Camp Levi—nestled in the Mississippi countryside—is designed to “cure” young teenage boys of their budding homosexuality. Will Dillard, a Midwestern graduate student, spent a summer at the camp as a teenager, and has since tried to erase that experience from his mind. But when a fellow student alerts him that a slasher movie based on the camp is being released, he is forced to confront his troubled history and possible culpability in the death of a fellow camper.
As past and present are woven together, Will recounts his “rehabilitation,” eventually returning to the abandoned campgrounds to solve the mysteries of that pivotal summer, and to reclaim his story from those who have stolen it. With a masterful confluence of sensibility and place, How to Survive a Summer introduces an exciting new literary voice.

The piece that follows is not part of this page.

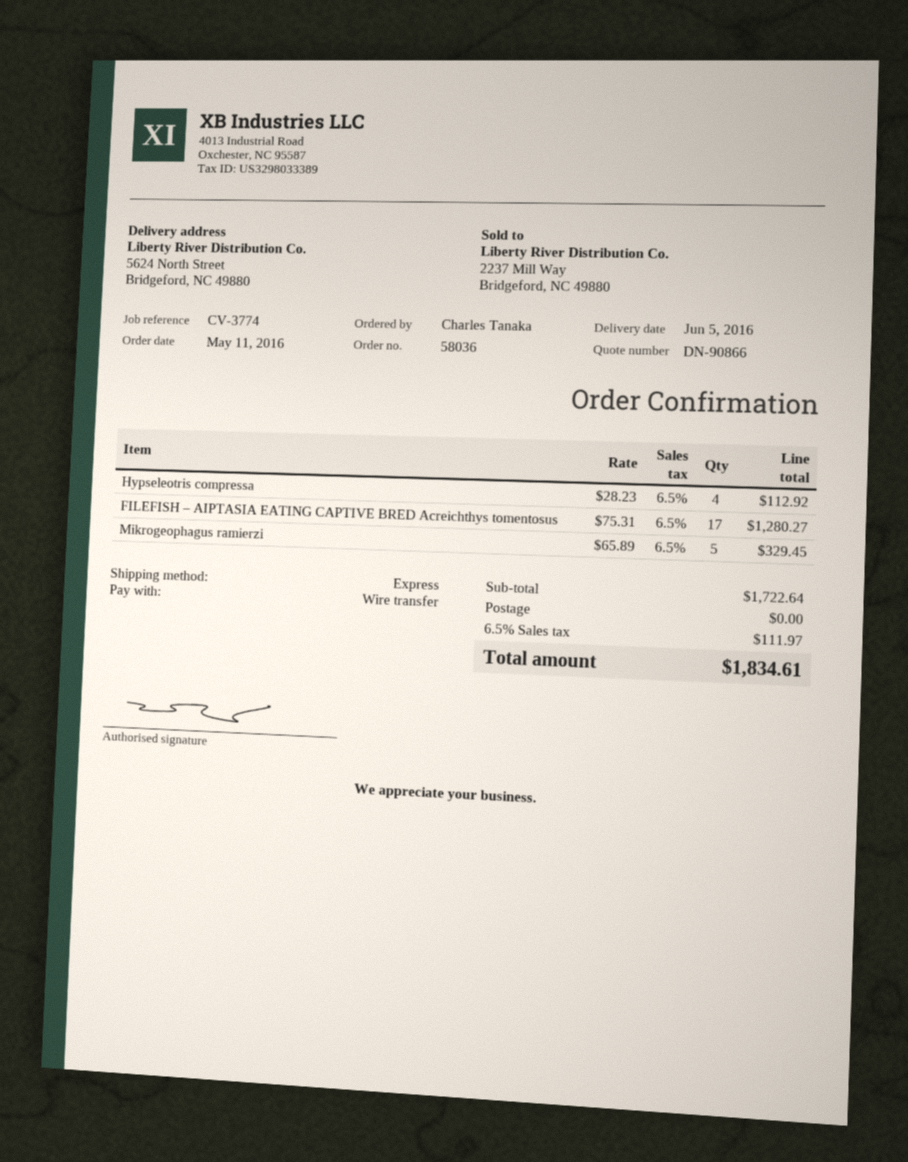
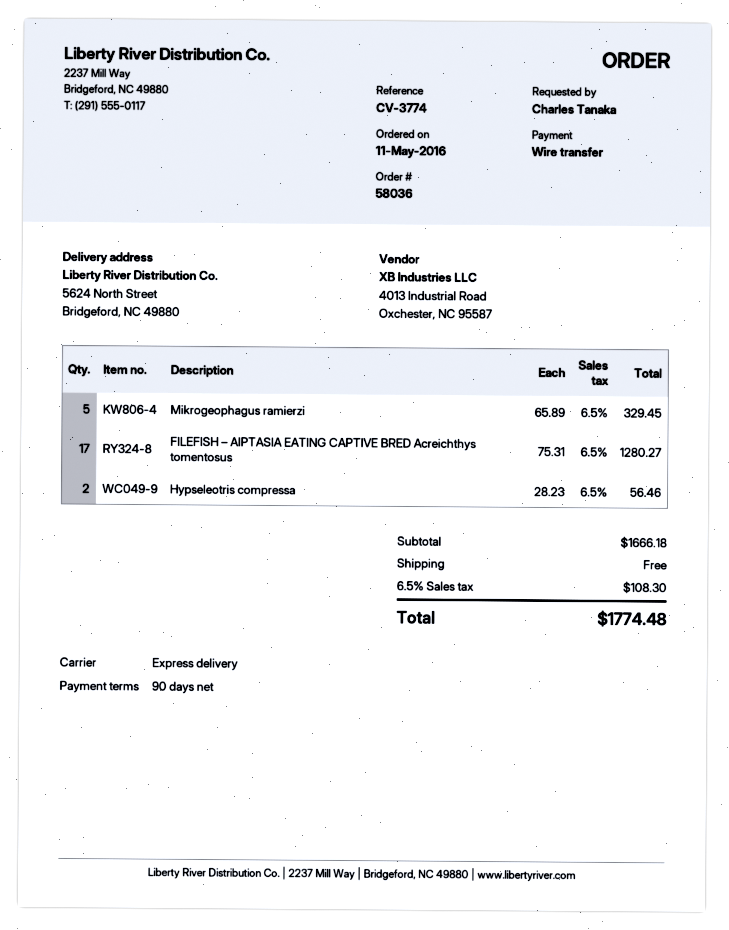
Hypseleotris compressa: 4 x 28.23 = 112.92 -> 2 x 28.23 = 56.46
subtotal: 1722.64 -> 1666.18
tax: 6.5% = 111.97 -> 6.5% = 108.30
total: 1834.61 -> 1774.48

“Clear and moving, revealing White’s talent in evoking the complexities of the rural South.”
—Publishers Weekly
“While reading Nick White’s How to Survive a Summer, I found myself nodding along with White’s remarkably accurate depictions not just of the conversion therapy practices many of us survivors know all too well but also of the years of denial and humor we hid behind in an effort to put the past thoroughly behind us. At turns funny and moving, White’s novel is an essential catharsis.”
—Garrard Conley, author of Boy Erased
Author Bio: Nick White is an Assistant Professor of English at Ohio State University. A native of Mississippi, he earned a Ph.D. in English from the University of Nebraska-Lincoln. His short stories have been published in a variety of places, including The Kenyon Review, Guernica, Indiana Review, Day One, The Hopkins Review, and elsewhere.